BEGIN DATASET
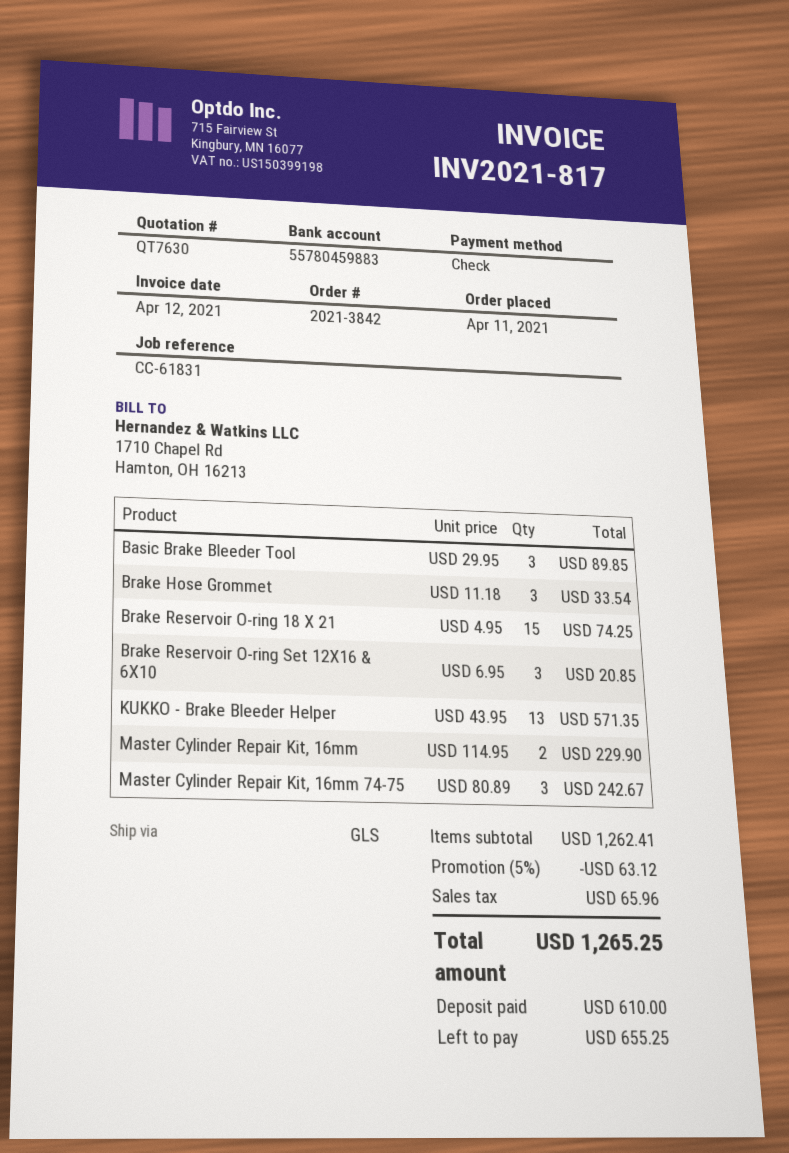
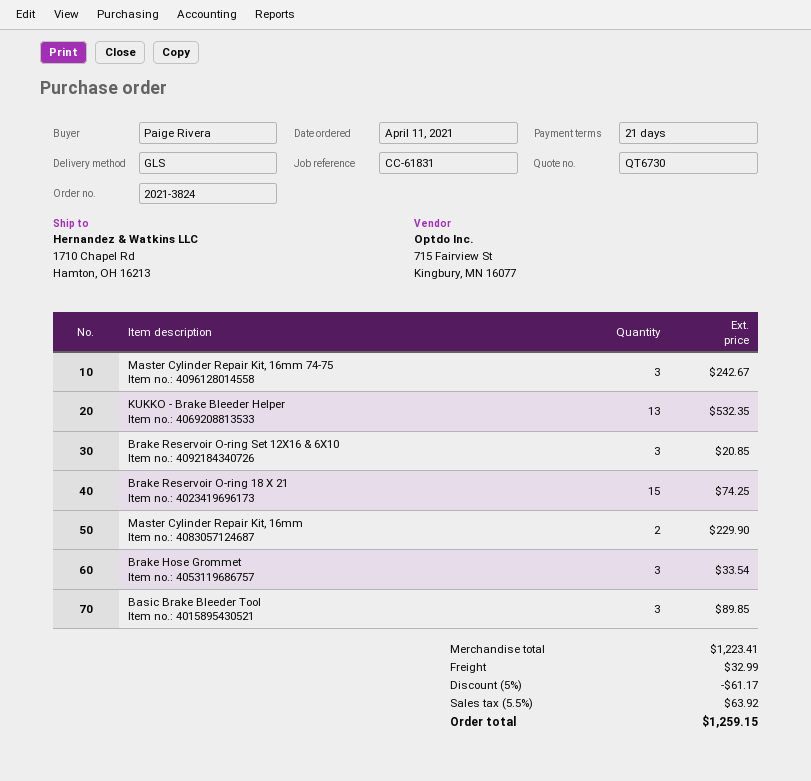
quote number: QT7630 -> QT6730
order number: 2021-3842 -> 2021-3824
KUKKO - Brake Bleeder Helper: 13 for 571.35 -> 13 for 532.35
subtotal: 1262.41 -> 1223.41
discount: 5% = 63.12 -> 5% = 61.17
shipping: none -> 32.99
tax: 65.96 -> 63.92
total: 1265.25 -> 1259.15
END DATASET
BEGIN DATASET
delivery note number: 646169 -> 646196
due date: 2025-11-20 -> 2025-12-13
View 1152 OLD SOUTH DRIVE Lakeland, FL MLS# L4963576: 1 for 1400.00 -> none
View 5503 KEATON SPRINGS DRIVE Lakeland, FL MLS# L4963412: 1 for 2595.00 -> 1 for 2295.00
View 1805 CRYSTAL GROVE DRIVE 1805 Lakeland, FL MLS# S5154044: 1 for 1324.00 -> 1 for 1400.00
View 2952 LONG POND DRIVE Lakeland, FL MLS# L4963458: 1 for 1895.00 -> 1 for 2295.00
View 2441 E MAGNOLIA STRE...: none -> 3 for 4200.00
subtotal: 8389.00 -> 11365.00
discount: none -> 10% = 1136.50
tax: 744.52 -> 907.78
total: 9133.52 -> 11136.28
END DATASET
TASK ITEM:
Return exactly, and only, the lines above starting at the line that contains "quote number: QT7630 -> QT6730" and ending at the line that contains "total: 1265.25 -> 1259.15".

SOLUTION TO THIS EXERCISE:
quote number: QT7630 -> QT6730
order number: 2021-3842 -> 2021-3824
KUKKO - Brake Bleeder Helper: 13 for 571.35 -> 13 for 532.35
subtotal: 1262.41 -> 1223.41
discount: 5% = 63.12 -> 5% = 61.17
shipping: none -> 32.99
tax: 65.96 -> 63.92
total: 1265.25 -> 1259.15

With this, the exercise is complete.